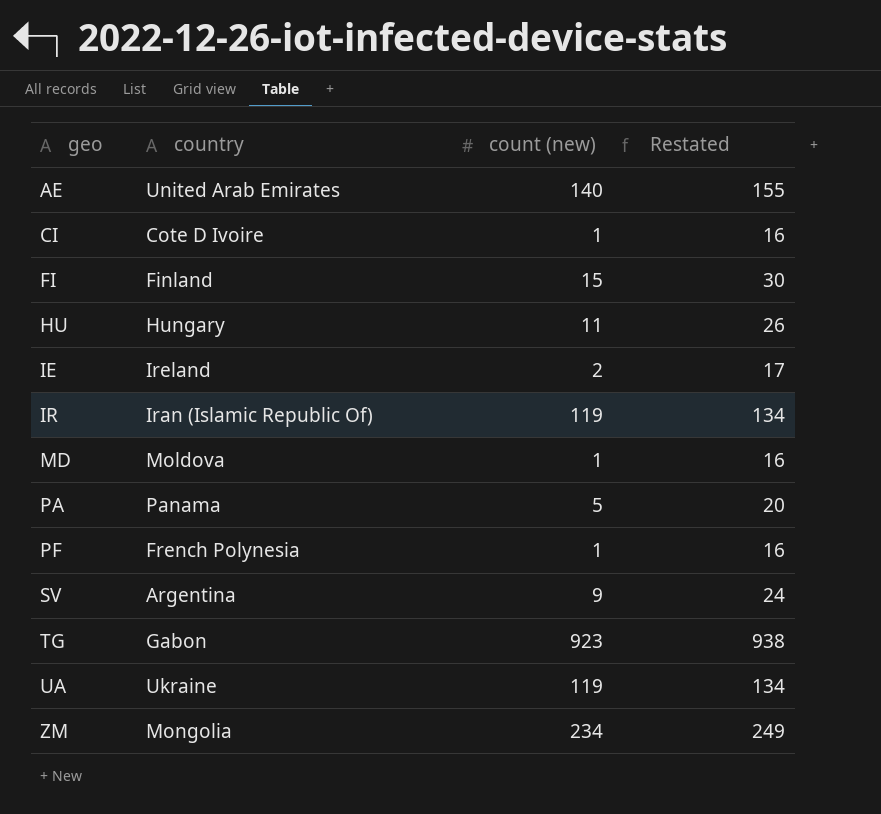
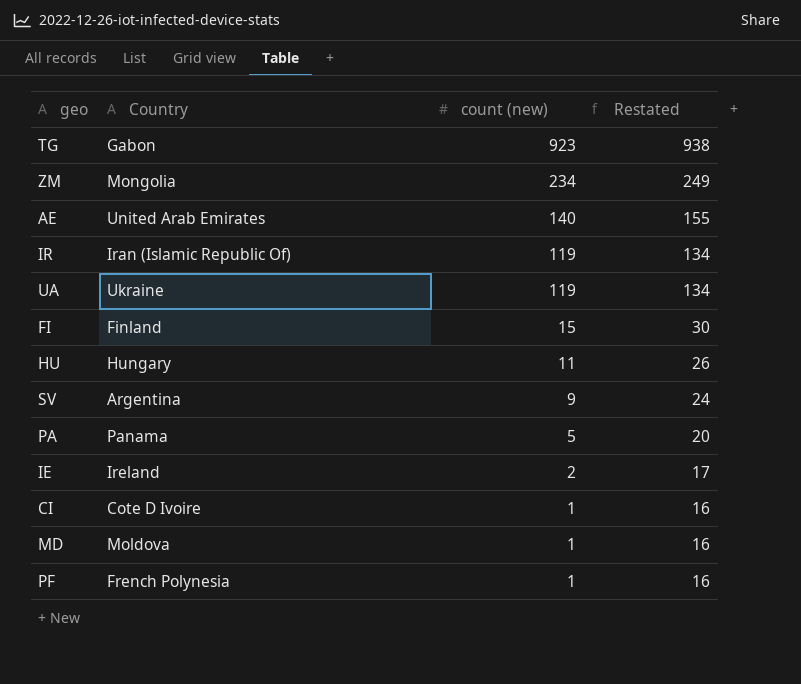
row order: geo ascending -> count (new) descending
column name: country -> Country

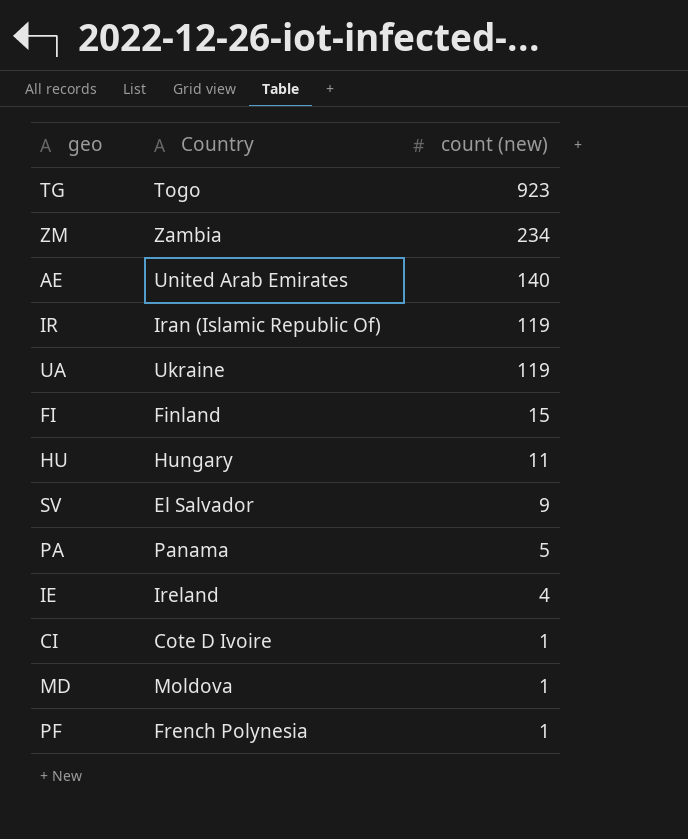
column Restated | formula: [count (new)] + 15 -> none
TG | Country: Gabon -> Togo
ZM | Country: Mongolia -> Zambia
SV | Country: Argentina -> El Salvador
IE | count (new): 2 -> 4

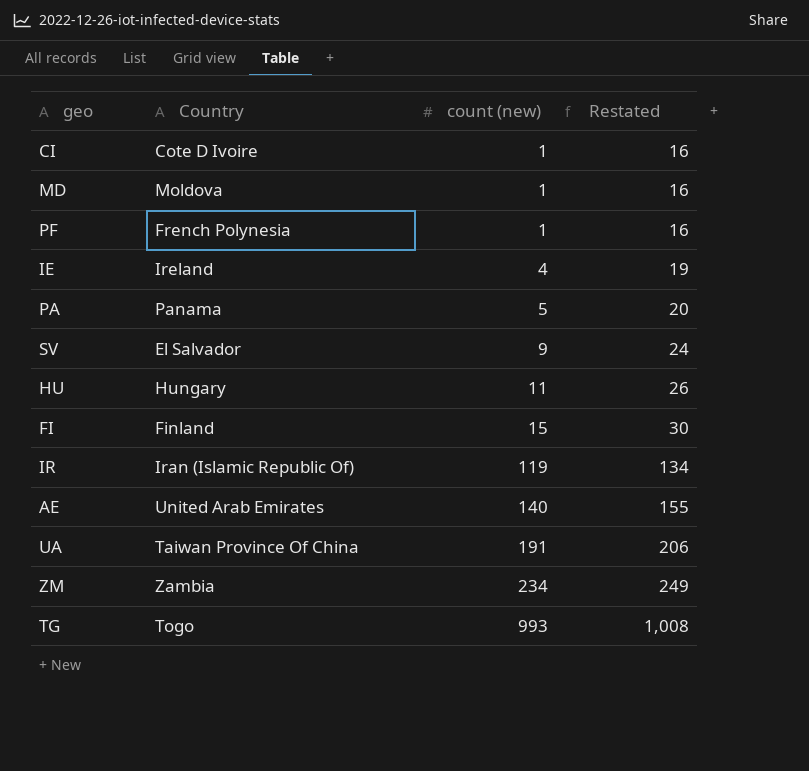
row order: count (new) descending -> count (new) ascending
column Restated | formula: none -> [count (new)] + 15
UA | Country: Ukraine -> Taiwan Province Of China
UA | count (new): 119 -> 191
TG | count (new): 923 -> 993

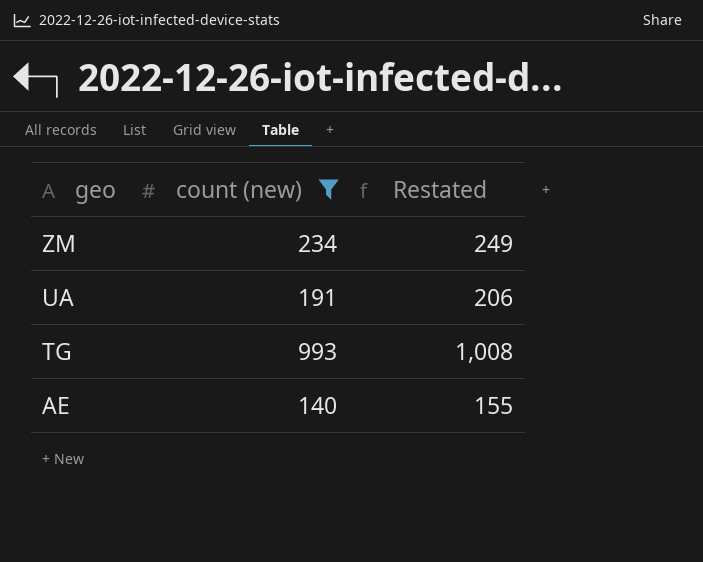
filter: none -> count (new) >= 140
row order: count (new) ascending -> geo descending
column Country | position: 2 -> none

★ ★ ★

Reproduce the entire listing exactly, but omit any pictures.

row order: geo ascending -> count (new) descending
column name: country -> Country

column Restated | formula: [count (new)] + 15 -> none
TG | Country: Gabon -> Togo
ZM | Country: Mongolia -> Zambia
SV | Country: Argentina -> El Salvador
IE | count (new): 2 -> 4

row order: count (new) descending -> count (new) ascending
column Restated | formula: none -> [count (new)] + 15
UA | Country: Ukraine -> Taiwan Province Of China
UA | count (new): 119 -> 191
TG | count (new): 923 -> 993

filter: none -> count (new) >= 140
row order: count (new) ascending -> geo descending
column Country | position: 2 -> none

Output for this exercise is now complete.